▶ **WHAT TO PRODUCE**:
State the number of lines that hold "changeme" in the records below, with no other words.

▶ **MATERIAL SUPPLIED**:
- Opening Delimiter -

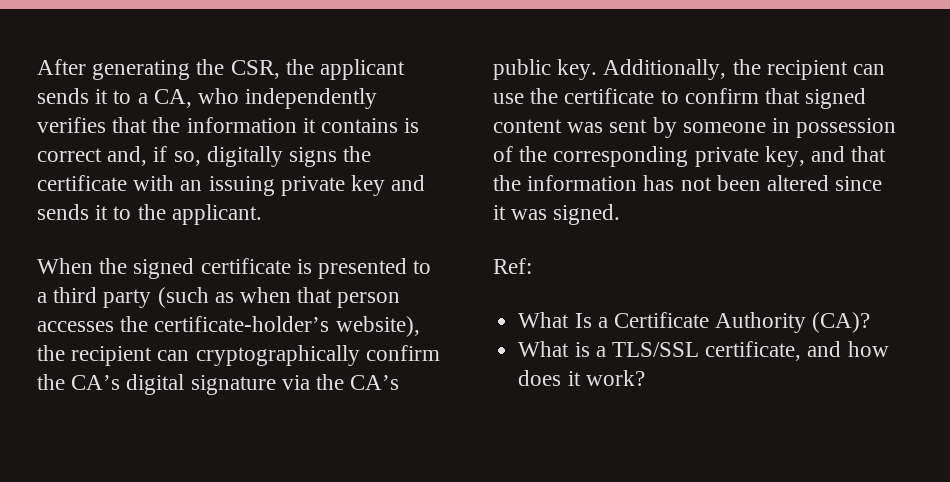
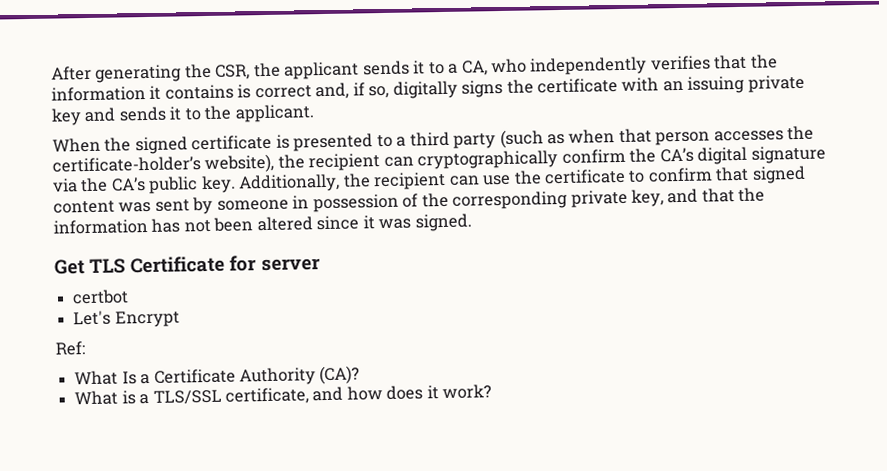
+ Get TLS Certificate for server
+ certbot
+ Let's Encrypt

- Closing Delimiter -
- Opening Delimiter -

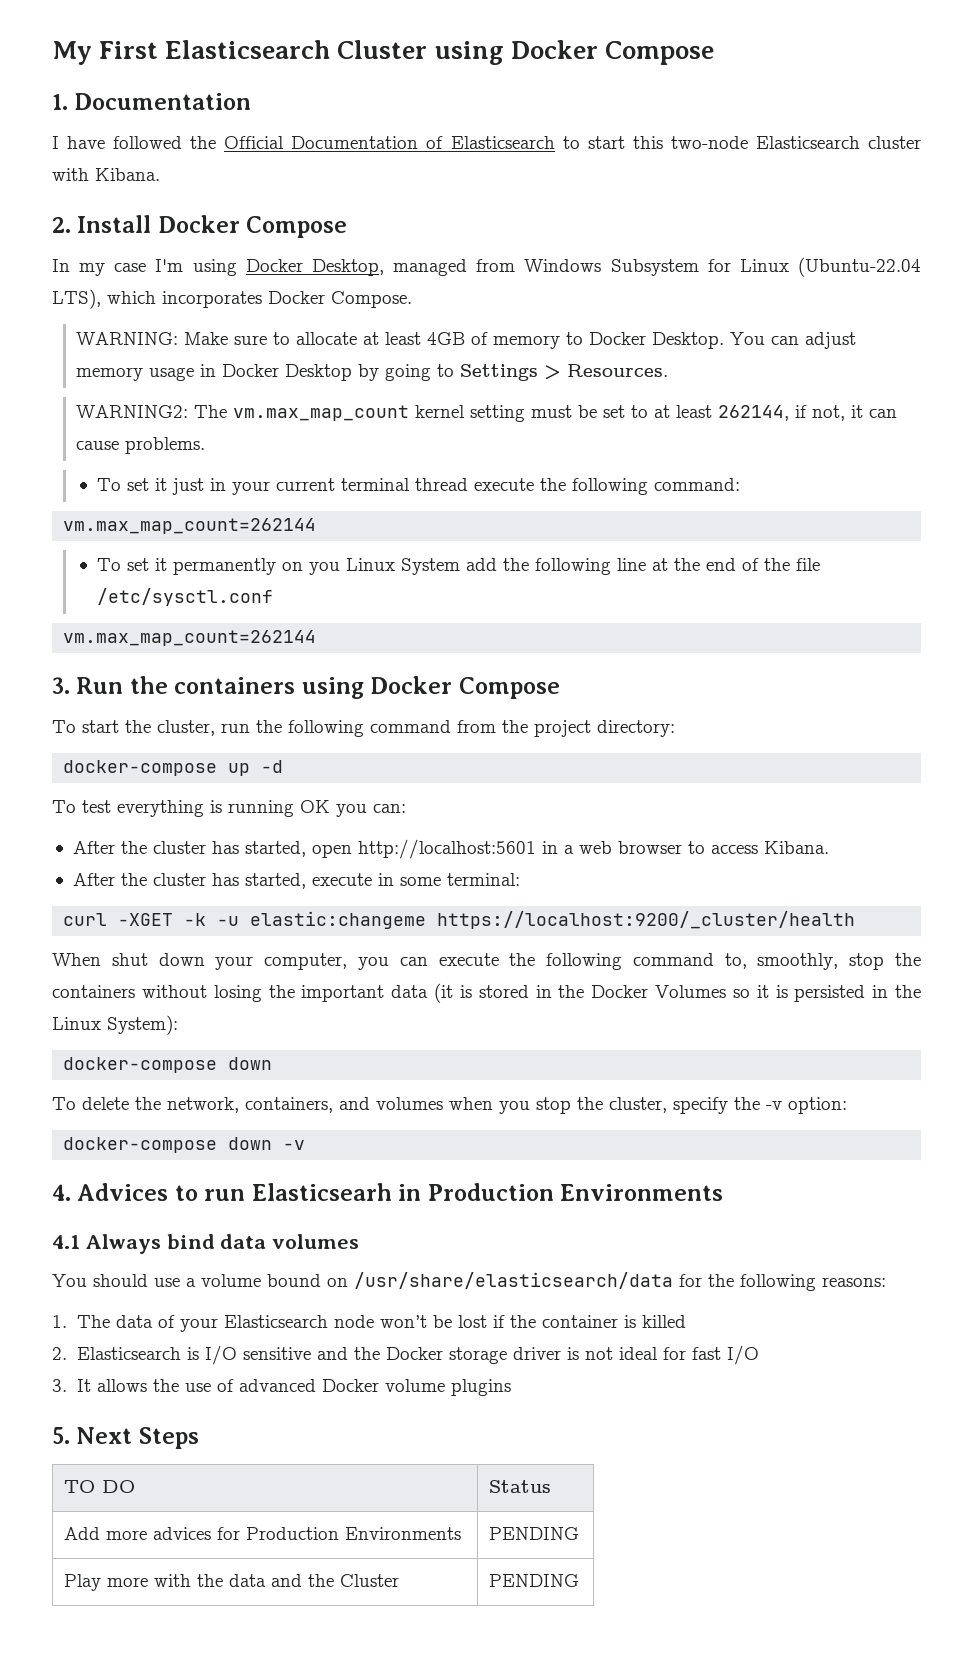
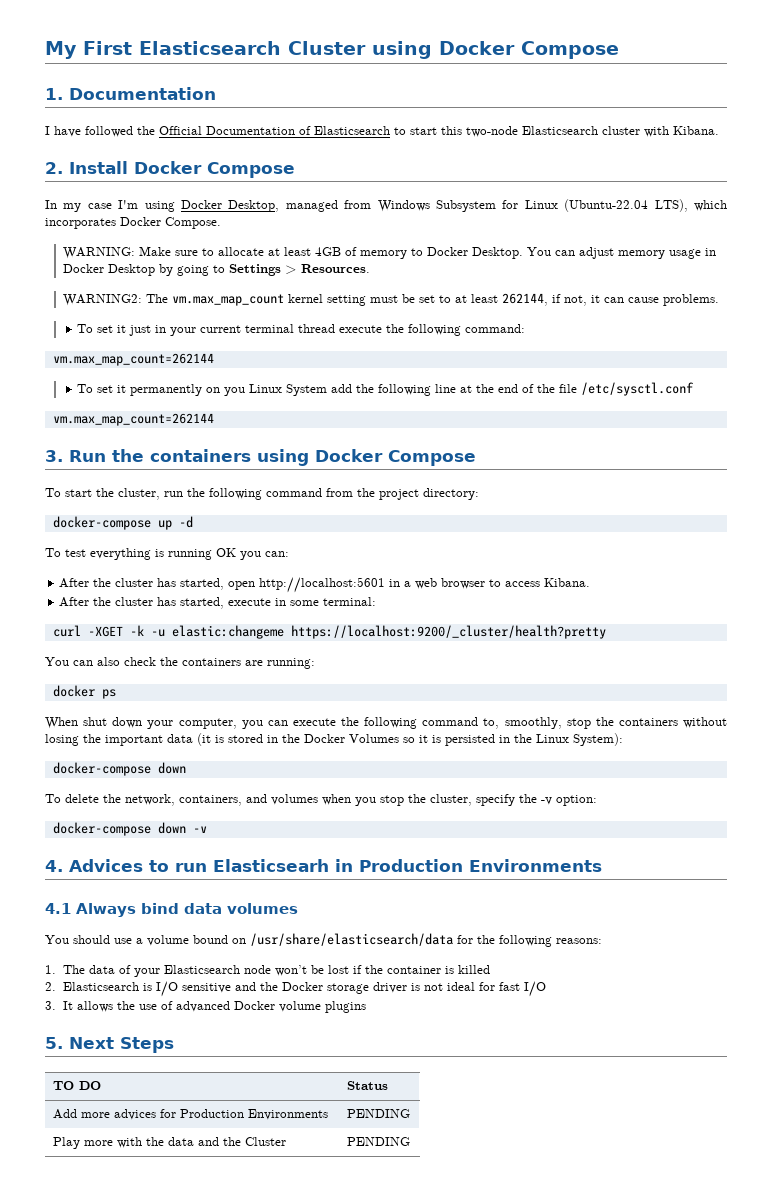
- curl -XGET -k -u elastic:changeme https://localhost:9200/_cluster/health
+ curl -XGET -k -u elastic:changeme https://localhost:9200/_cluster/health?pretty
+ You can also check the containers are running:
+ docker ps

- Closing Delimiter -

▶ **RESPONSE BOX**:
2